À l'occasion de Noël, Kendall organise une vente aux enchères de cheddar afin de lever des fonds pour sauver la fabrique (il manque encore 60 millions de dollars, vu le prix du cheddar au kilo, ça tient du miracle de Noël).
- J'en prends dix kilos, si la vendeuse me fait aussi la bise! s'exclame James.
- James? C'est toi? Tu es de retour?
- Oui enfin non... juste pour les fêtes... Maman...
- Oui j'ai vu les vidéos sur les réseaux sociaux. Plus d'un million de vues de sa gamelle! Si je pouvais en dire autant pour mon appel à sauver la fabrique!
- Oui j'ai entendu que des promoteurs véreux veulent mettre la main sur la fabrique, et la raser pour forer le sol...Bref, tu es en sale posture, Kendall!
- Oui, mais je vais trouver une solution, ne t'inquiète pas pour moi.
Burt, ancien quaterback et ami proche de Kendall, intervient :
- Salut James, tu n'as pas changé, toujours aussi freluquet! Kendall, voici les documents que tu attendais!
- Ça alors, pourquoi je suis surprise... (à James) Reste dans ton monde de requins de la finances et laisse nous tranquilles! Rentres à NYC, c'est que tu as de mieux à faire!
- Euh, mais j'ai rien dit...
- C'est ça, joue l'arrogance alliée au mensonge!
- Hein? Mais de quoi tu parles?
- Ta boite de finances, là, Golden Mountain Corporation, détient une part majoritaire dans la société Sharkinvest qui veut raser la fabrique! C'est marqué là, sur ce document authentifié par Maître Ken Hobbie, notaire à Moses Leight (1). Et je suis censée penser que c'est un hasard?
- Mais je te jure...
- Ne jure pas James! Tu m'as juré le soir du bal de prom que tu m'aimerais toute ta vie, et le lendemain tu es parti pour la grande pomme, et moi je suis la bonne poire!
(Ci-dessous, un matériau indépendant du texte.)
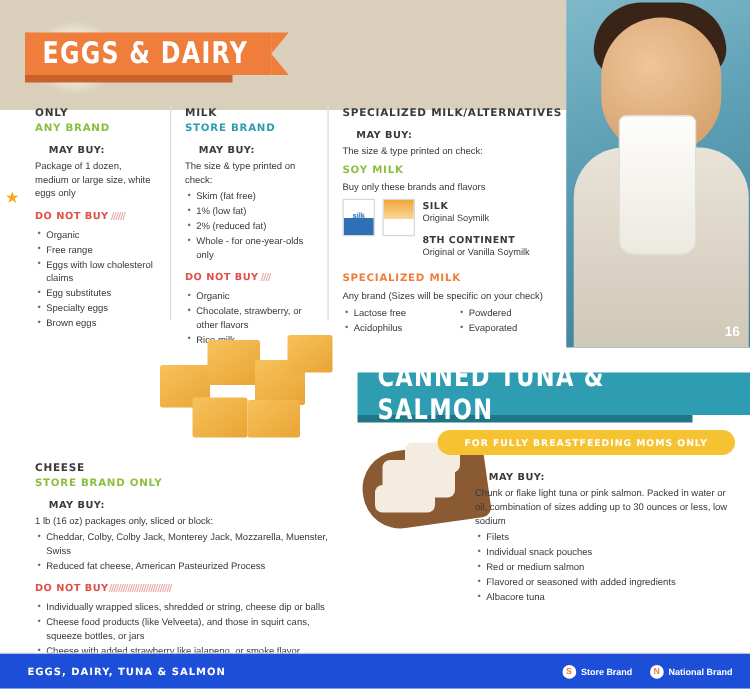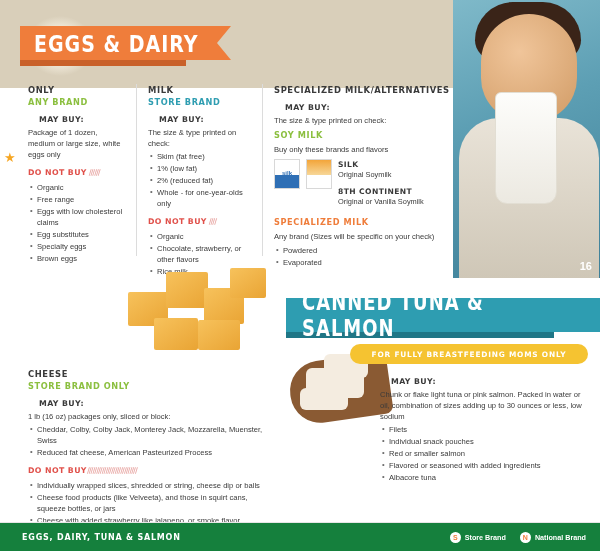"Lactose free" ul.bul { html: none -> <ul> <li>Lactose free</li> <li>Acidophilus</li> </ul> }
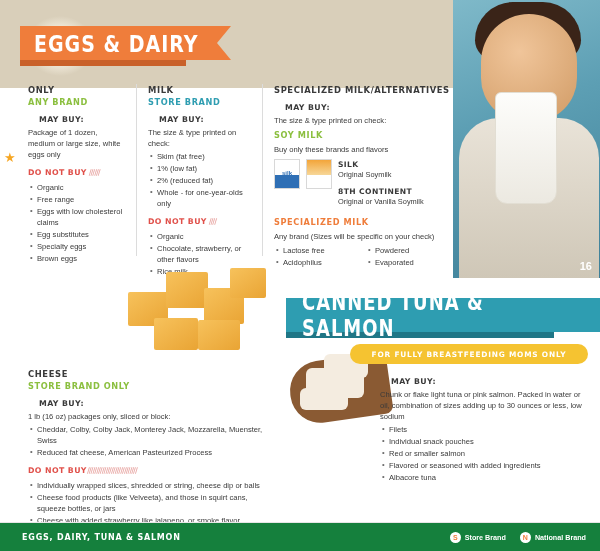"Red or smaller salmon" li { text: smaller -> medium }
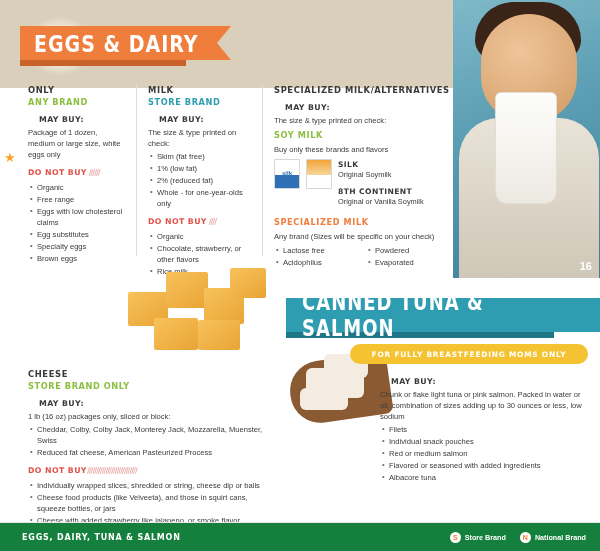"EGGS, DAIRY, TUNA & SALMON" .footer { background: #15803d -> #1d4ed8 }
- J'en sais assez! Je ne veux plus jamais te voir, James ! Tu n'es qu'un maudit requin de la finance obsédé par l'argent et qui a oublié toutes les valeurs de partage de Noël! Je te déteste!
- Dégage, freluquet, on veut pas de toi ici! renchérit Burt. Retourne dans ta ville qui ne dort jamais!
Kendall éclate en sanglots de rage et tourne les talons de désespoir.
- Kendall, attends! Tu ne sais pas tout! Ce n'est pas ce que tu crois...
James est prêt à quitter la soirée de charité, quand tout à coup, il voit le Père Noël (en réalité Mr Robinson, ancien principal du collège à la retraite), en train de vider discrètement sa flasque de whisky derrière le sapin.
- Monsieur Rob... enfin je veux dire Santa, puis-je vous demander un énorme service?
- Ça dépend mon petit garçon, de quoi s'agit-il?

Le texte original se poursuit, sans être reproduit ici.